> [What you have to do] For every line in the entries that contains "play", show the whole line.
═════ Supplied records
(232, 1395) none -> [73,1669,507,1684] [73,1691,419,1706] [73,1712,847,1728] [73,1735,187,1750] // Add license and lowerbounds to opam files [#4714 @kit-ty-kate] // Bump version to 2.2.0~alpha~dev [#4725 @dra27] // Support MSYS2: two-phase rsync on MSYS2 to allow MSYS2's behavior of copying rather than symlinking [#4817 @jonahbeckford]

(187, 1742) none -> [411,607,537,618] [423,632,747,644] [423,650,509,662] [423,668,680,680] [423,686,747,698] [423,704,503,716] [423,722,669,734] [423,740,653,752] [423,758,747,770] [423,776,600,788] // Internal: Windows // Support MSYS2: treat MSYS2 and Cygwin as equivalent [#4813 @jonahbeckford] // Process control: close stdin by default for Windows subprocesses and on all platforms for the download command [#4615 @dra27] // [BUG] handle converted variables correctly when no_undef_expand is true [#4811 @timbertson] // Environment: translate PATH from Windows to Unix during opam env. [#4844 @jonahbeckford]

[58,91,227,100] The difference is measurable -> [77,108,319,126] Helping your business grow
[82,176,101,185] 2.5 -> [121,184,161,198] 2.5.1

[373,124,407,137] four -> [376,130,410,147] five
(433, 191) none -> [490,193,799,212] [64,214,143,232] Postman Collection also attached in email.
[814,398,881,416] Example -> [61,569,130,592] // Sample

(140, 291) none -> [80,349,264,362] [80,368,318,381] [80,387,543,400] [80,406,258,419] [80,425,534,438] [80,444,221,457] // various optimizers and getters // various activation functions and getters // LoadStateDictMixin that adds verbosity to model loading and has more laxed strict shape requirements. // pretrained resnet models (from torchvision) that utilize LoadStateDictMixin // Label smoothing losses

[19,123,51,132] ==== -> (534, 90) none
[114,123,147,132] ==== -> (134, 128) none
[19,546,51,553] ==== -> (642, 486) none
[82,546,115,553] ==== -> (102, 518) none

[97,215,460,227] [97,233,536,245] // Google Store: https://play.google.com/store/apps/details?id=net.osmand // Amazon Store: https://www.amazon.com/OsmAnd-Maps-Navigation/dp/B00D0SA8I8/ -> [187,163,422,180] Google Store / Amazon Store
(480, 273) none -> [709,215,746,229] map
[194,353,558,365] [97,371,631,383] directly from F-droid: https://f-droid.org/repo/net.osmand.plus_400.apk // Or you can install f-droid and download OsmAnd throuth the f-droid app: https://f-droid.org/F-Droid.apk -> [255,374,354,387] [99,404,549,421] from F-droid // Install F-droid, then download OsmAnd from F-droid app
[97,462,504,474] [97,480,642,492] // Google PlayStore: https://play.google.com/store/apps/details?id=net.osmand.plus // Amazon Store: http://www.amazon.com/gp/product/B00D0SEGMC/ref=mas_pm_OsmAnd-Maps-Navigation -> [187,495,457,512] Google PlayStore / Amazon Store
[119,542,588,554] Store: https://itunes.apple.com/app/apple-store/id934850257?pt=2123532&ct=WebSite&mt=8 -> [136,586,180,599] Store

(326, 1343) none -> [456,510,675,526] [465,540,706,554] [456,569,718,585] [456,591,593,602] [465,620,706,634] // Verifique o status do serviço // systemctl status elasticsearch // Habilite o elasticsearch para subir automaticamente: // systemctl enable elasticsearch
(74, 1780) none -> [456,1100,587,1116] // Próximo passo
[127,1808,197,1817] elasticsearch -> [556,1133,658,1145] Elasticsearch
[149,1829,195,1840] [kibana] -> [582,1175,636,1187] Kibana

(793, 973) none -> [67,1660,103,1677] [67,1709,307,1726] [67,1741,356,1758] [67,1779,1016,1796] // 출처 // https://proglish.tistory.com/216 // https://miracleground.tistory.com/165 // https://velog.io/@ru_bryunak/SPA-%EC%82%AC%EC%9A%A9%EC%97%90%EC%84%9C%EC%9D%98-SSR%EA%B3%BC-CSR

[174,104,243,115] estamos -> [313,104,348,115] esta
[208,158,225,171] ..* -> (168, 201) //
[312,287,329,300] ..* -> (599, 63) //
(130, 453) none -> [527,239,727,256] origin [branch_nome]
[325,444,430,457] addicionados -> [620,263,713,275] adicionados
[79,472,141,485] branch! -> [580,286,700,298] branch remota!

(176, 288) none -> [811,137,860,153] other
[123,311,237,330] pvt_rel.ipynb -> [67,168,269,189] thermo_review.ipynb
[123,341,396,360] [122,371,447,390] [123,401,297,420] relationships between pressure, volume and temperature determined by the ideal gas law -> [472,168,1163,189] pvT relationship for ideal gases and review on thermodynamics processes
══════════
> [Problem solution]
[97,215,460,227] [97,233,536,245] // Google Store: https://play.google.com/store/apps/details?id=net.osmand // Amazon Store: https://www.amazon.com/OsmAnd-Maps-Navigation/dp/B00D0SA8I8/ -> [187,163,422,180] Google Store / Amazon Store
[97,462,504,474] [97,480,642,492] // Google PlayStore: https://play.google.com/store/apps/details?id=net.osmand.plus // Amazon Store: http://www.amazon.com/gp/product/B00D0SEGMC/ref=mas_pm_OsmAnd-Maps-Navigation -> [187,495,457,512] Google PlayStore / Amazon Store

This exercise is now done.